(Work task)
Below is some data. Retype exactly the lines starting at the one with "font-size:20px; font-weight:bold; color:#222222;" and ending at the one with "color:#9e9e9e; display:inline-block; min-width:56px;".

Front-end code change data
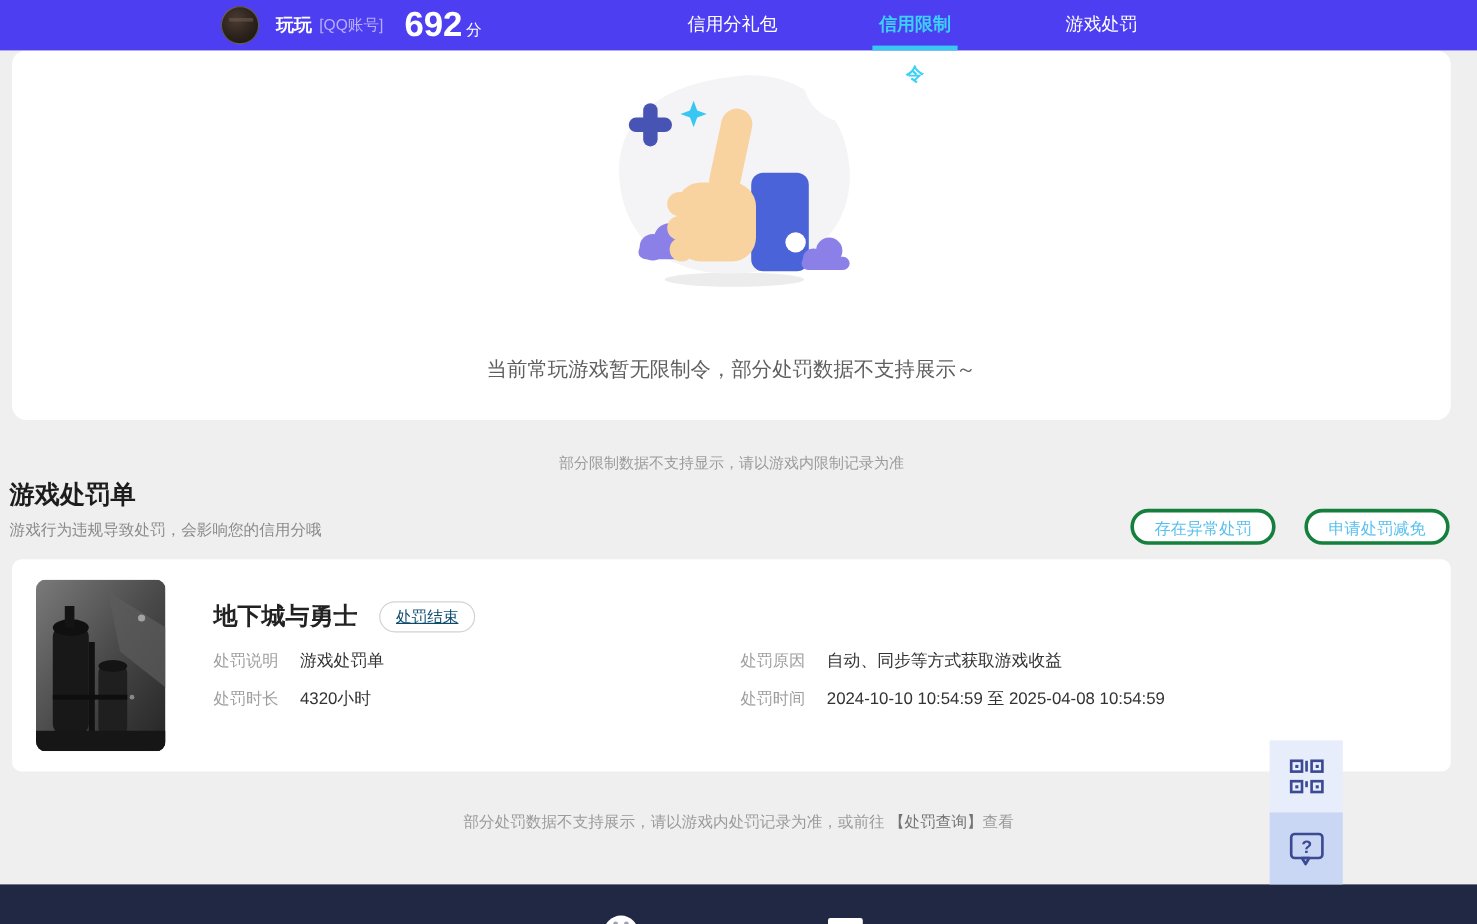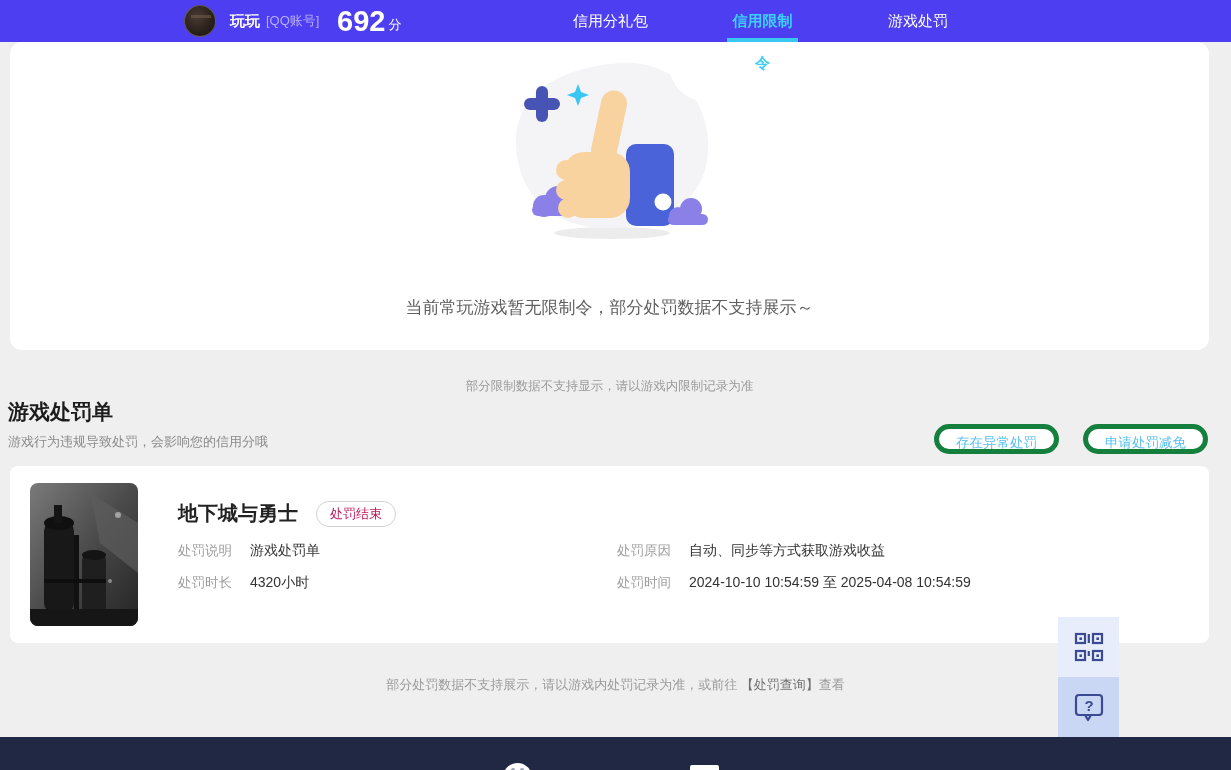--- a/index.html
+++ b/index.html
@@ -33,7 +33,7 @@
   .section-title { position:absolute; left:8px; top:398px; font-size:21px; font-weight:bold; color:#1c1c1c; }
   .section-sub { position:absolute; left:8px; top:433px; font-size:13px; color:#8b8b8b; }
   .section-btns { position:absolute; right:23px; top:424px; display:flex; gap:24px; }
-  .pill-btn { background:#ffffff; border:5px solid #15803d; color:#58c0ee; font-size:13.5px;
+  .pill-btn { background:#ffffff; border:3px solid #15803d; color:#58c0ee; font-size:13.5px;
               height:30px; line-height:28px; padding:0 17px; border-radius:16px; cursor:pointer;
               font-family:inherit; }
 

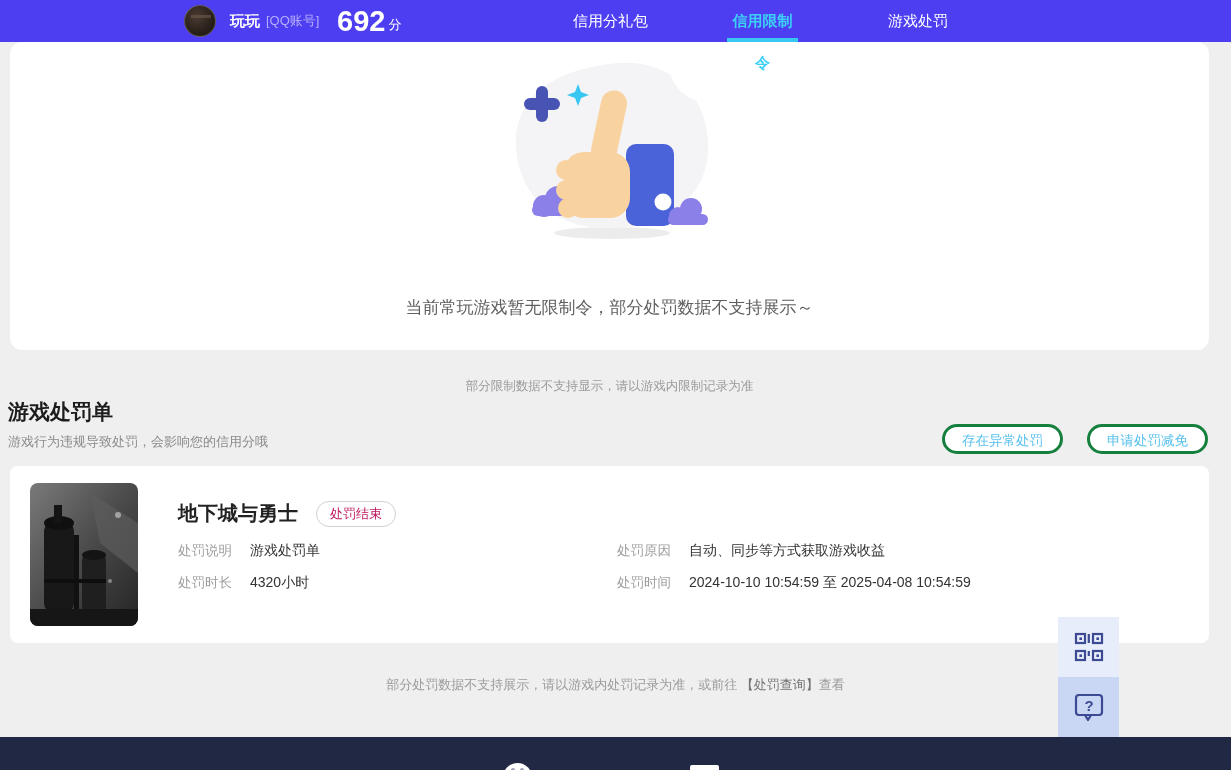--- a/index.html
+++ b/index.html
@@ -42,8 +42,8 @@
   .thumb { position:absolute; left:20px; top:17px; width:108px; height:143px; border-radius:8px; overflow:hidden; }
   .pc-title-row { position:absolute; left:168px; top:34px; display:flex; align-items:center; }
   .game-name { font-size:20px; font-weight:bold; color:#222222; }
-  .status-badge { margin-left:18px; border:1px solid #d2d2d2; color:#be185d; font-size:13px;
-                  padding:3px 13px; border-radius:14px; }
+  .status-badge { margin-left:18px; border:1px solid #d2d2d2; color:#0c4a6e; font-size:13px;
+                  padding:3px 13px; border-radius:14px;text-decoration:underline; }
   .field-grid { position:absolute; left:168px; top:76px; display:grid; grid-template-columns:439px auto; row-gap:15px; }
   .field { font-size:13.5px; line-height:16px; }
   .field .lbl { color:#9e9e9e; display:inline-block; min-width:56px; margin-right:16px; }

--

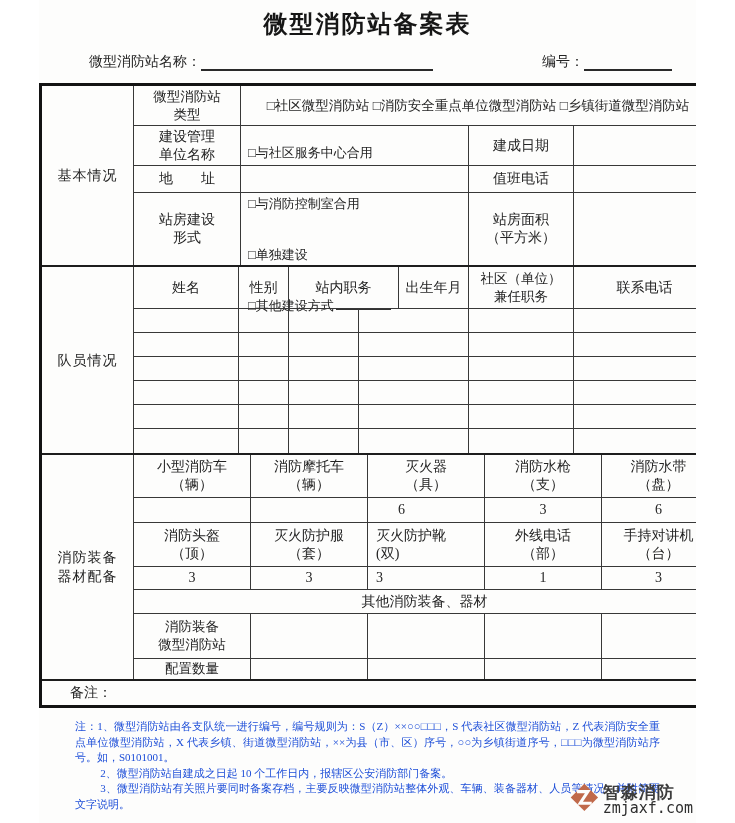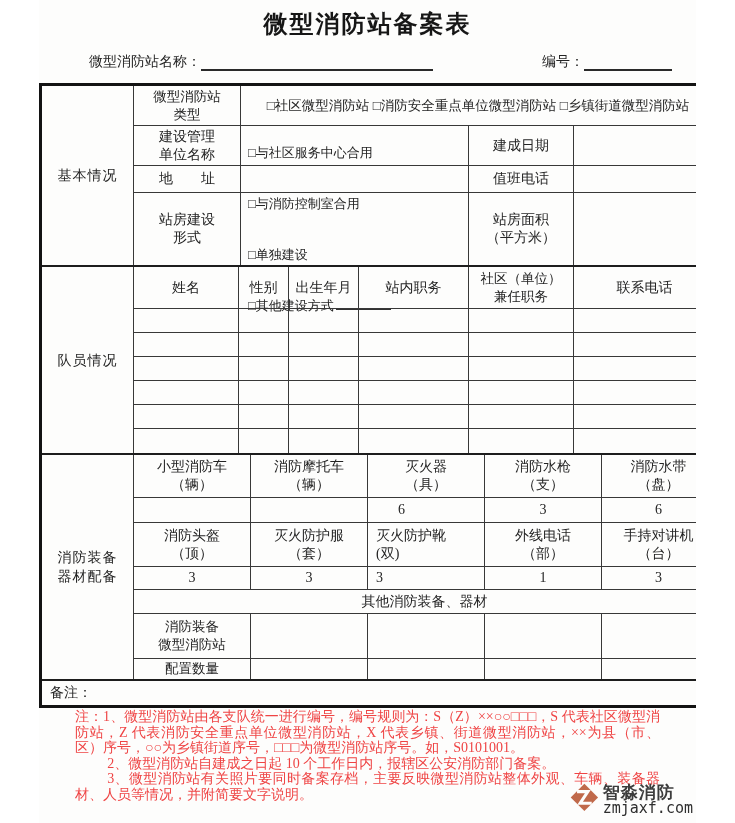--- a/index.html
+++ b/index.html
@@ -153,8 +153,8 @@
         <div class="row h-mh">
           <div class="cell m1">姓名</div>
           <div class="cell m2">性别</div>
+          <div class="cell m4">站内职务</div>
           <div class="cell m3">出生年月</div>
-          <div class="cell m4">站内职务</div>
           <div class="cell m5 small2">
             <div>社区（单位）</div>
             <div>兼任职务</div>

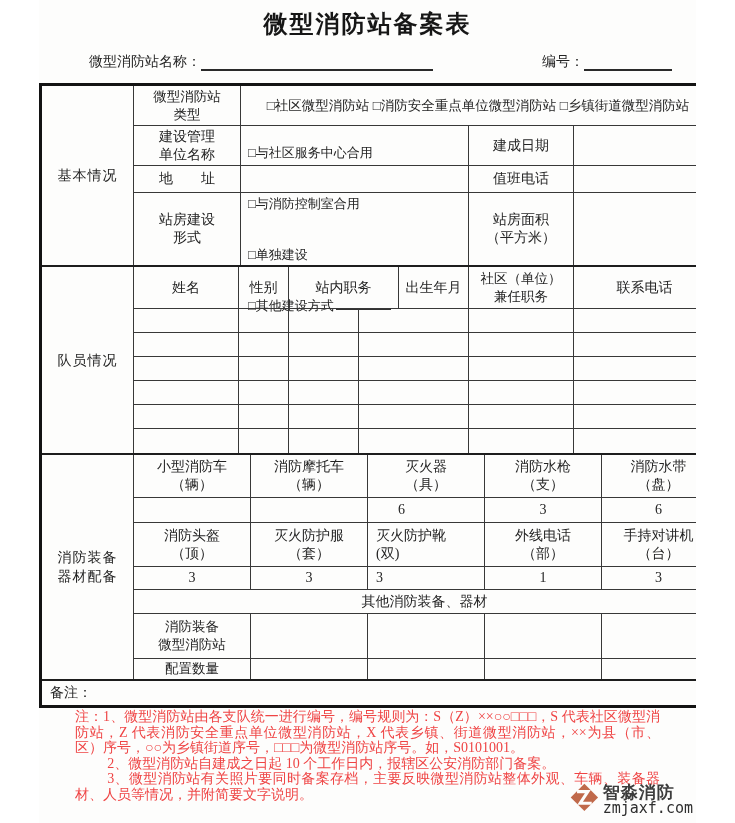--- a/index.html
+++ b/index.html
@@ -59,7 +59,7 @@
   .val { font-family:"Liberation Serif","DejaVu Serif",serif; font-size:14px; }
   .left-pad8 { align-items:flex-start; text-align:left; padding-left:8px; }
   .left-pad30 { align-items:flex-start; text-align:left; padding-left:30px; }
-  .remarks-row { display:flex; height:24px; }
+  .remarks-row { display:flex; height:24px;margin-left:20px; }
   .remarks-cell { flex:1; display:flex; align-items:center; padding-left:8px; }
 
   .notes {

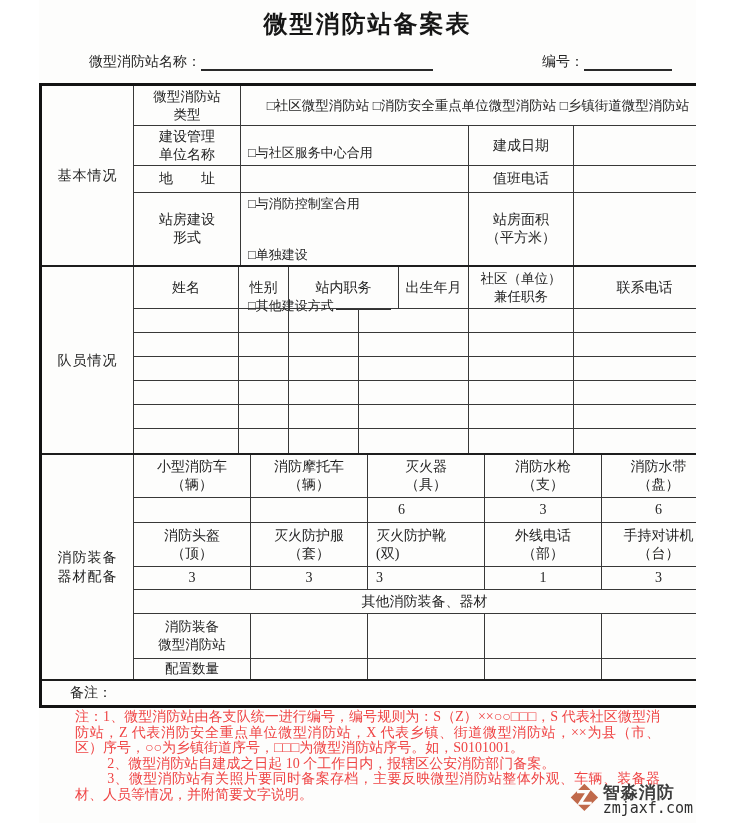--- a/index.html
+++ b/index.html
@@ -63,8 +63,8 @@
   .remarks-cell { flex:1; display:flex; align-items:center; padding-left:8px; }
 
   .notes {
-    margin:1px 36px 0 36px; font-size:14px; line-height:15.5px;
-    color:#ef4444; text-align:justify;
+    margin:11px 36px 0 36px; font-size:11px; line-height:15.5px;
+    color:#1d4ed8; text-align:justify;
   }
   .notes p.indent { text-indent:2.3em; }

(Response area)
   .game-name { font-size:20px; font-weight:bold; color:#222222; }
-  .status-badge { margin-left:18px; border:1px solid #d2d2d2; color:#be185d; font-size:13px;
-                  padding:3px 13px; border-radius:14px; }
+  .status-badge { margin-left:18px; border:1px solid #d2d2d2; color:#0c4a6e; font-size:13px;
+                  padding:3px 13px; border-radius:14px;text-decoration:underline; }
   .field-grid { position:absolute; left:168px; top:76px; display:grid; grid-template-columns:439px auto; row-gap:15px; }
   .field { font-size:13.5px; line-height:16px; }
   .field .lbl { color:#9e9e9e; display:inline-block; min-width:56px; margin-right:16px; }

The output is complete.